Stored data entries
###

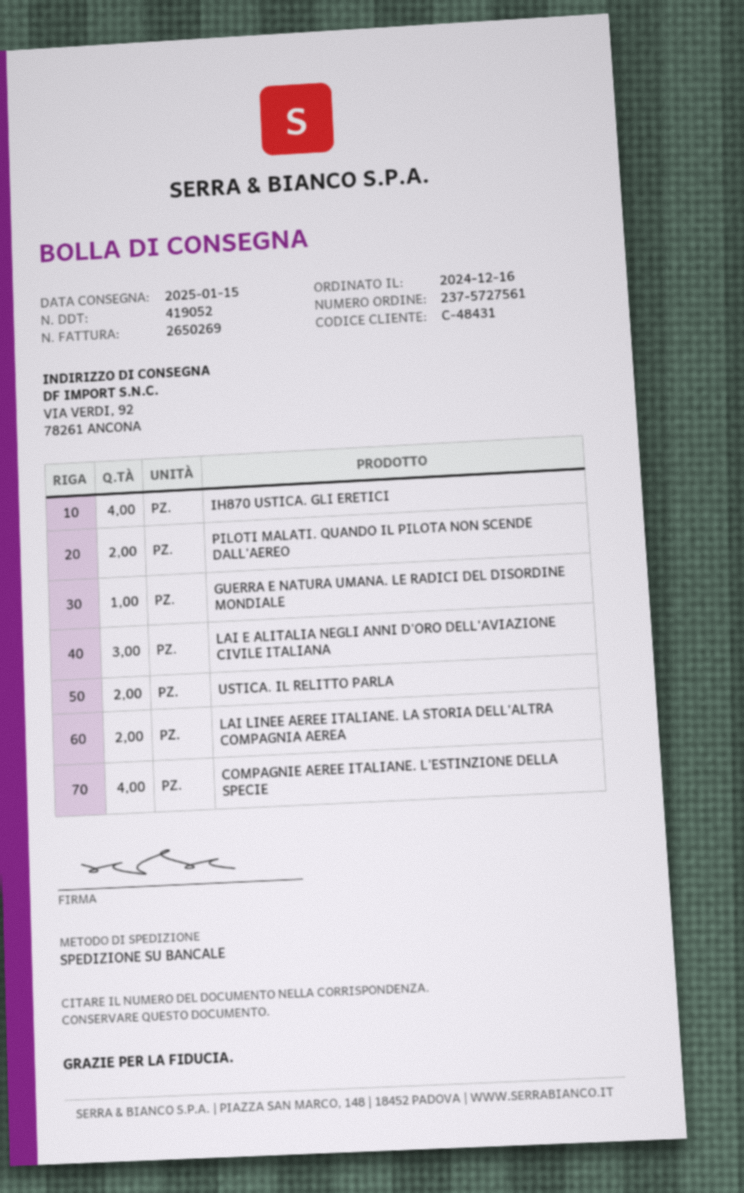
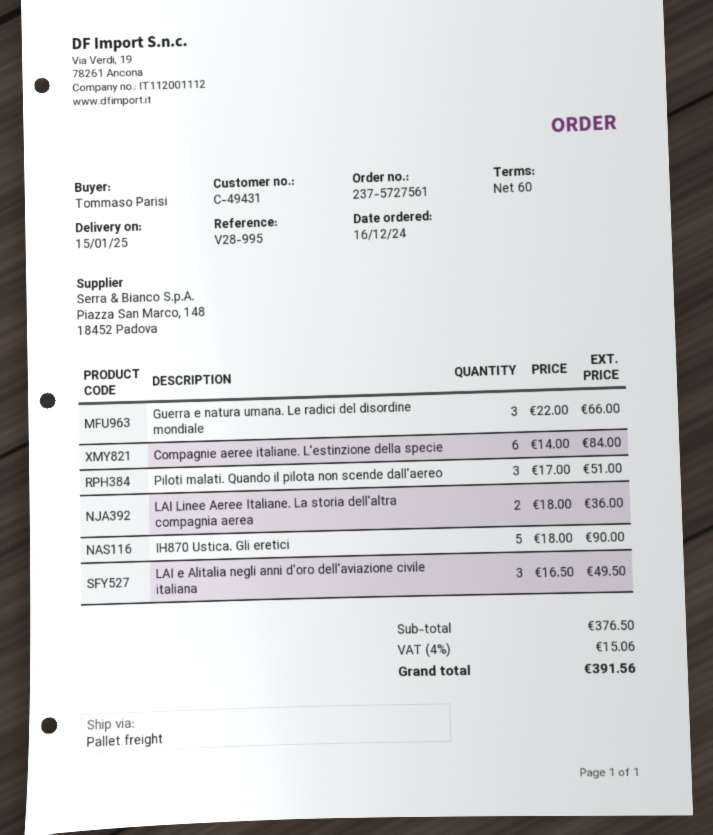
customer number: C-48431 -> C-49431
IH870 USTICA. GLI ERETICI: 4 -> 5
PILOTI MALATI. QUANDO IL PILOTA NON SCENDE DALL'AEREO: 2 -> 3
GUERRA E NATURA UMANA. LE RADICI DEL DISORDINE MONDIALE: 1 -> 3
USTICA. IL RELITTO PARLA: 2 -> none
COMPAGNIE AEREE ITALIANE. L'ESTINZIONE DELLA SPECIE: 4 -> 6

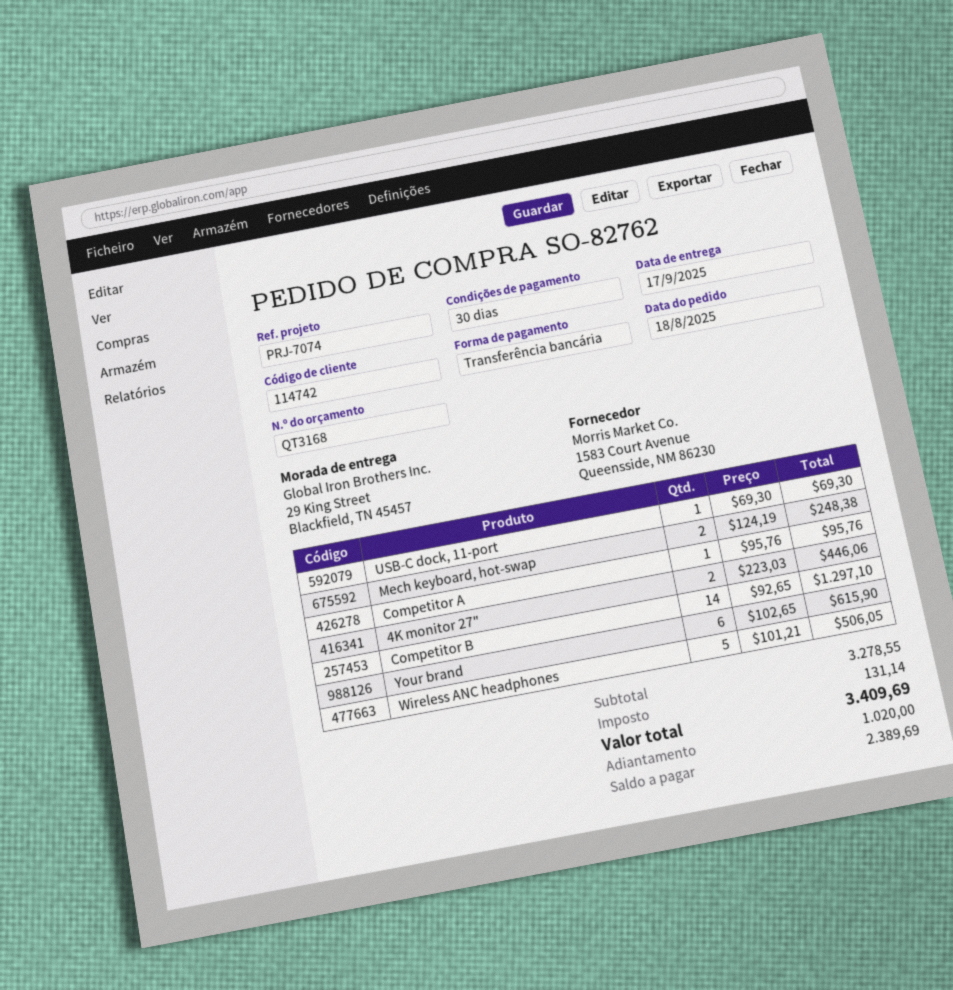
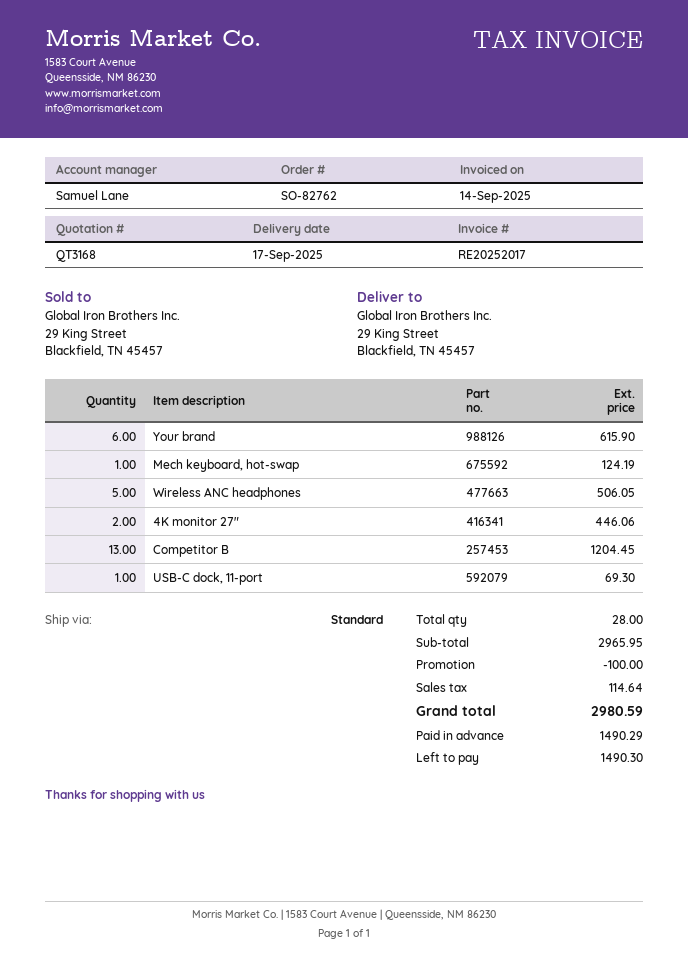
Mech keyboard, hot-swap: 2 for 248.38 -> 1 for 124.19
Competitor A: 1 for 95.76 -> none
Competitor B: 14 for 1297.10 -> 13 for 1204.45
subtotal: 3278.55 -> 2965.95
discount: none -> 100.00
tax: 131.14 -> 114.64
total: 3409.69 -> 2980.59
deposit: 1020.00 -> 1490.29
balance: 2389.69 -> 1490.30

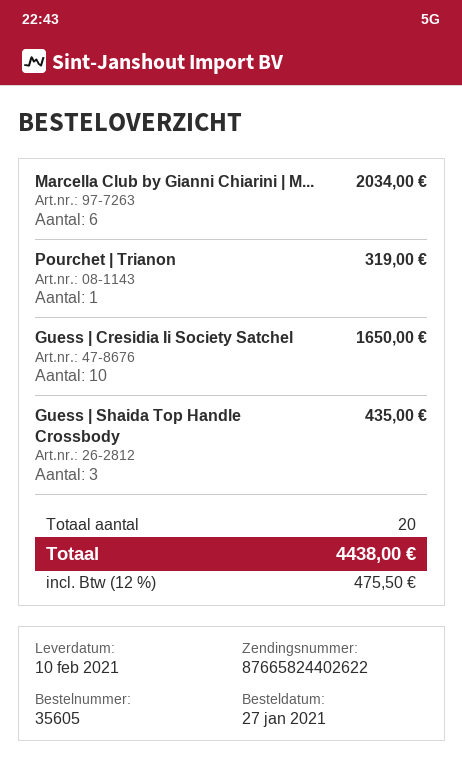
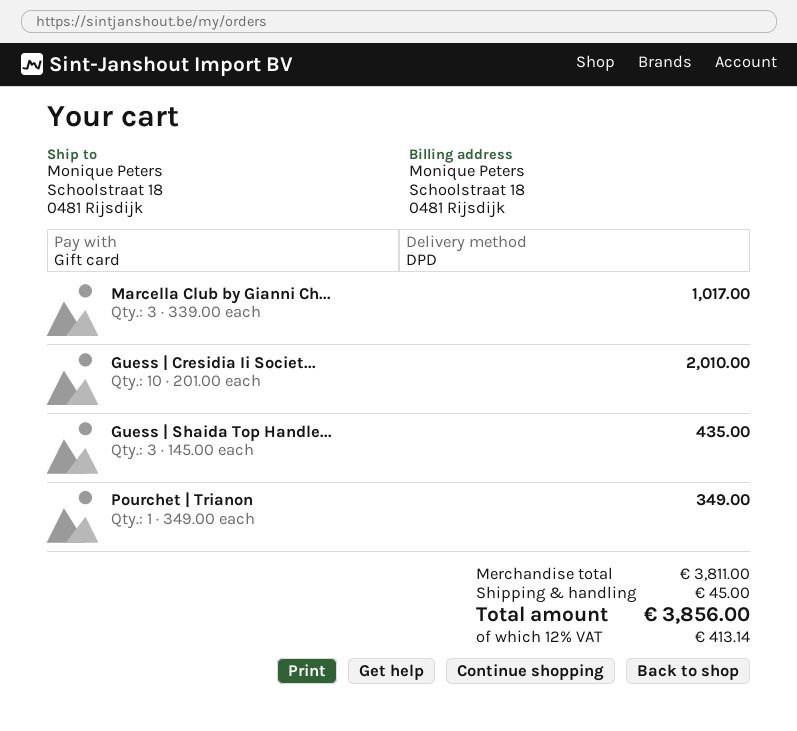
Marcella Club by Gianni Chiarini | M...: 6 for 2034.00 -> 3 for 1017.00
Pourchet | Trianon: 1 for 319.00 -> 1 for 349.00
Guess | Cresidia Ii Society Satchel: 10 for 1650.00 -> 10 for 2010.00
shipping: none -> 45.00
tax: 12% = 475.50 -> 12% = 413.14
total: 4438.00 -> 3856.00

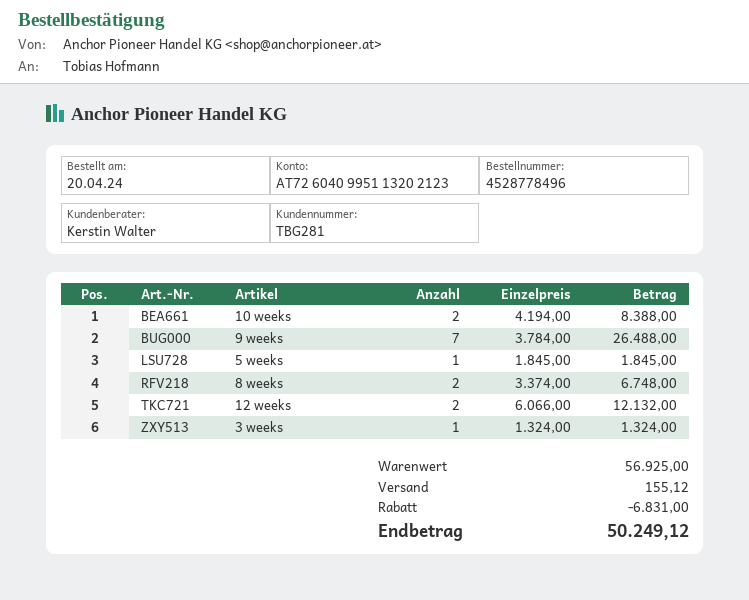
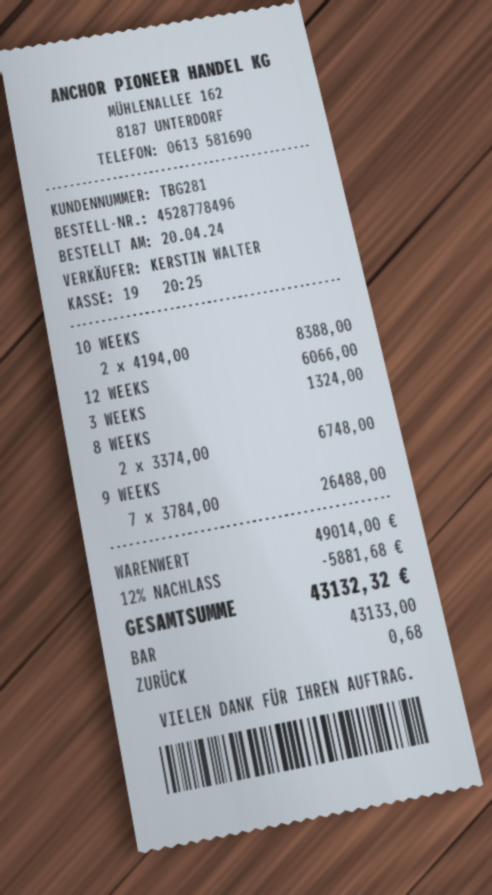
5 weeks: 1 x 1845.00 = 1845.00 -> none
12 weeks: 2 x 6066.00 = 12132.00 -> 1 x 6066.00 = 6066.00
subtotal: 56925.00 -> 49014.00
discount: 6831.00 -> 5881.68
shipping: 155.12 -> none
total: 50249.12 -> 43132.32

###

* _Problem statement_
With no other words, report how many lines in the entries hold the string "weeks".

* _Solution to the exercise_
2